Tuesday, November 26, 2013

DB2 for z/OS Work: the Task's the Thing

To understand how DB2 work is handled in a z/OS system, you need to have some understanding of the tasks used to manage that work. Here, "tasks" doesn't refer to things done or to be done. It refers instead to the control blocks used to represent, for dispatching purposes, application and system processes in a z/OS LPAR. I have found that several misconceptions related to DB2 for z/OS workload processing are rooted in misunderstandings of the tasks behind the workload. In particular, I've seen situations in which folks have the wrong idea about DB2 DDF address space CPU consumption, about batch- versus online-issued SQL statements, and about zIIP eligibility of DB2 work, and in each case clarity came from a realization of the tasks related to the DB2 activity in question. In this blog entry, I'll try to provide you with some information that I hope will be helpful to you in understanding why DB2 for z/OS work is processed as it is.

DB2 DDF address space CPU consumption

With respect to control blocks used to manage DB2 work in a z/OS system, there are at least a couple of relevant dichotomies. First, you have "system" tasks and "user" tasks. The system tasks are associated with DB2 address spaces, and they generally have to do with work of a housekeeping variety (e.g., writes of changed data and index pages to disk), as well as things pertaining to the SQL statement execution environment (e.g., thread creation and termination). Where things can get a little confusing is in the area of DB2 DDF CPU utilization (DDF being the distributed data facility -- the DB2 address space through which SQL statements from network-attached application servers and workstations flow, and through which results flow in the other direction). The confusion to which I refer stems from the fact that the DDF address space has associated with it both system tasks and user tasks, as opposed to having only the former. For SQL statements issued by "local" applications (those that attach directly to a DB2 subsystem in the same z/OS LPAR), the user tasks -- those under which SQL statements execute and to which the large majority of CPU time consumed in SQL statement execution is charged -- belong to "allied" address spaces (i.e., the address spaces in which the SQL-issuing programs run). So, for example, the user task under which a SQL statement issued by a local CICS transaction program executes is the CICS subtask TCB associated with that transaction, and the user task under which a SQL statement issued by a local batch job executes is the TCB of the batch address space (more on TCBs in a moment). Compared to the user tasks of allied address spaces connected to a local DB2 subsystem, the system tasks of the DB2 IRLM (lock manager), MSTR (system services), and DBM1 (database services) address spaces consume relatively little CPU time.

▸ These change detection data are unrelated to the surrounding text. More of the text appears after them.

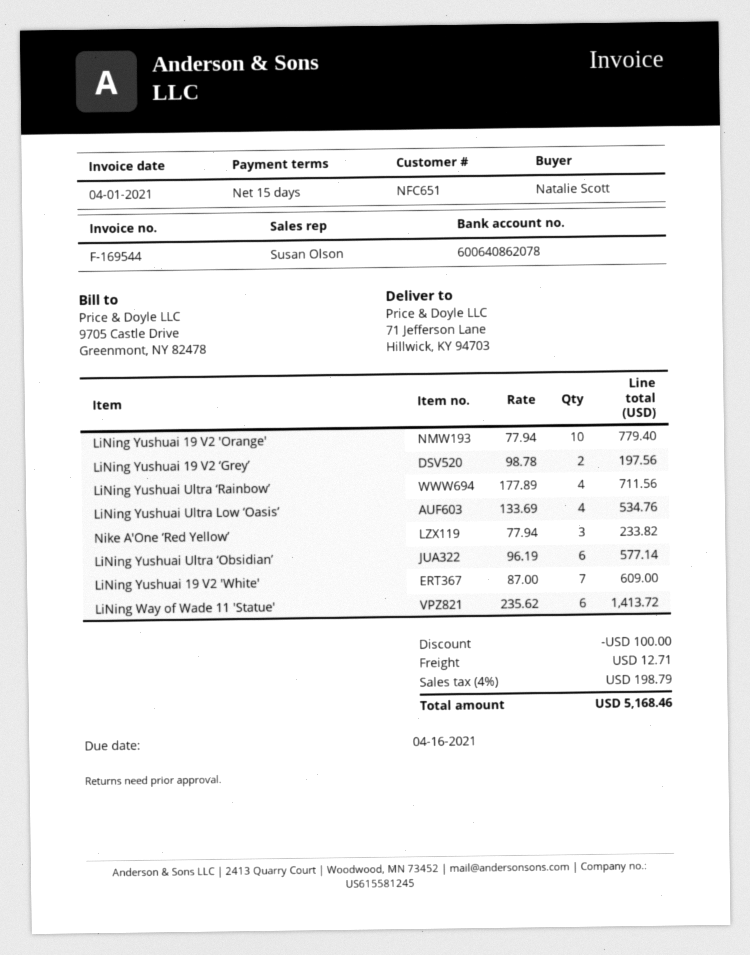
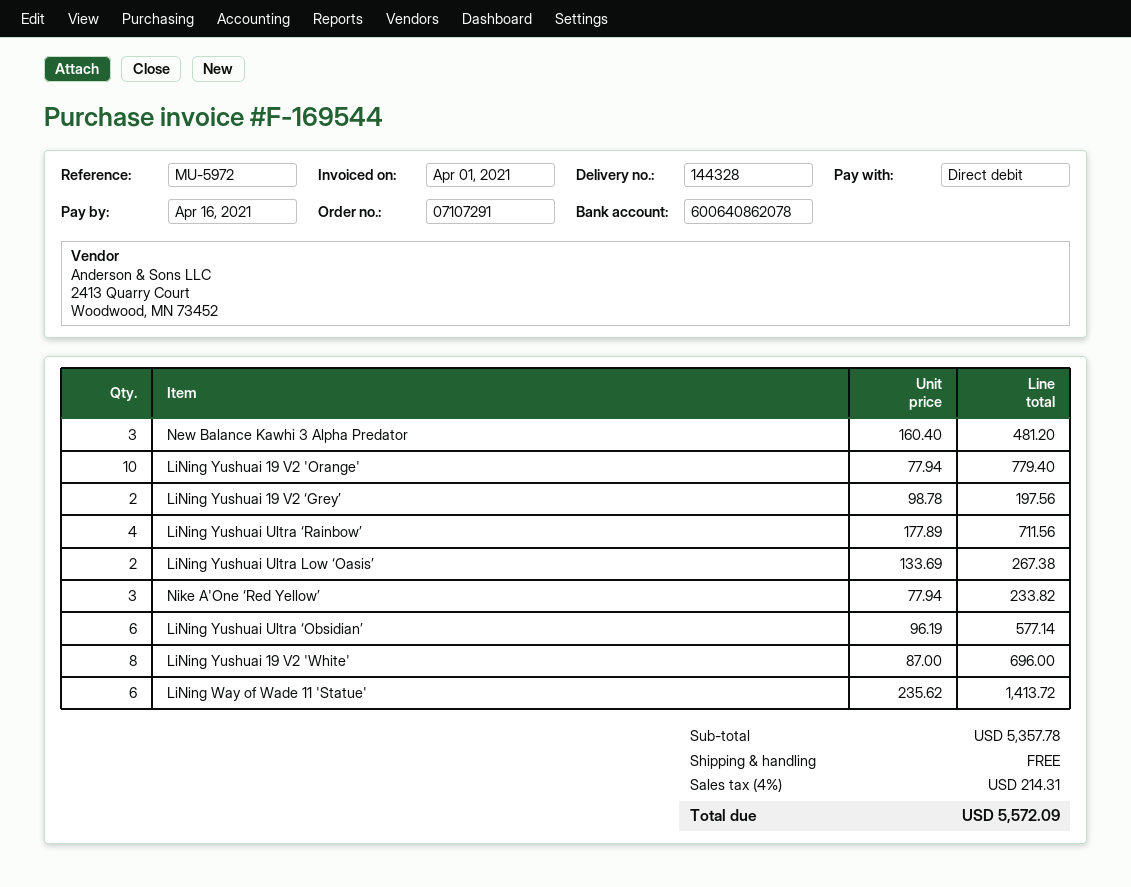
LiNing Yushuai Ultra Low ‘Oasis’: 4 x 133.69 = 534.76 -> 2 x 133.69 = 267.38
LiNing Yushuai 19 V2 'White': 7 x 87.00 = 609.00 -> 8 x 87.00 = 696.00
New Balance Kawhi 3 Alpha Predator: none -> 3 x 160.40 = 481.20
discount: 100.00 -> none
shipping: 12.71 -> 0.00
tax: 4% = 198.79 -> 4% = 214.31
total: 5168.46 -> 5572.09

In the case of the DDF address space, you have to keep in mind that the programs issuing the SQL statements aren't running in the z/OS LPAR with DB2, and yet they must be represented locally in the z/OS LPAR so that they can be properly prioritized and dispatched by the operating system. The local representation of a remote DB2-accessing program is a so-called preembtable SRB in the DDF address space (more on SRBs to come), and because that task is the local representation of the remote program, most of the CPU time associated with execution of SQL statements issued by that program will be charged to the DDF preemptable SRB. That is why DDF CPU consumption will be significant if there are a lot of SQL statements flowing to DB2 through the DDF address space -- it's analogous to a CICS region consuming a lot of CPU time if a lot of SQL statements are sent to DB2 by transactions running in that CICS region. The DDF user tasks are charged with a lot of the CPU time related to SQL statement execution, while the DDF system tasks consume only a small amount of CPU time. You can find more information about DDF CPU consumption in an entry I posted to this blog last year.

Batch- versus online-issued SQL statements

Not long ago, I got a note from a software analyst who was concerned that SQL statements issued by batch programs would get in the way of SQL statements issued by concurrently executing CICS transactions. He was specifically worried about "inefficient" batch-issued SQL statements (which could be thought of as long-running SQL statements, though long-running SQL statements are not necessarily inefficient in any way) getting in line for CPU cycles ahead of CICS-issued SQL statements. The main issue in this person's mind was the dispatching priority of the DB2 address spaces: a priority that was somewhat higher (as recommended) than that of the CICS regions in his system. If DB2 has a really high priority in the z/OS LPAR, won't long-running, batch-issued SQL statements negatively impact the performance of CICS transactions?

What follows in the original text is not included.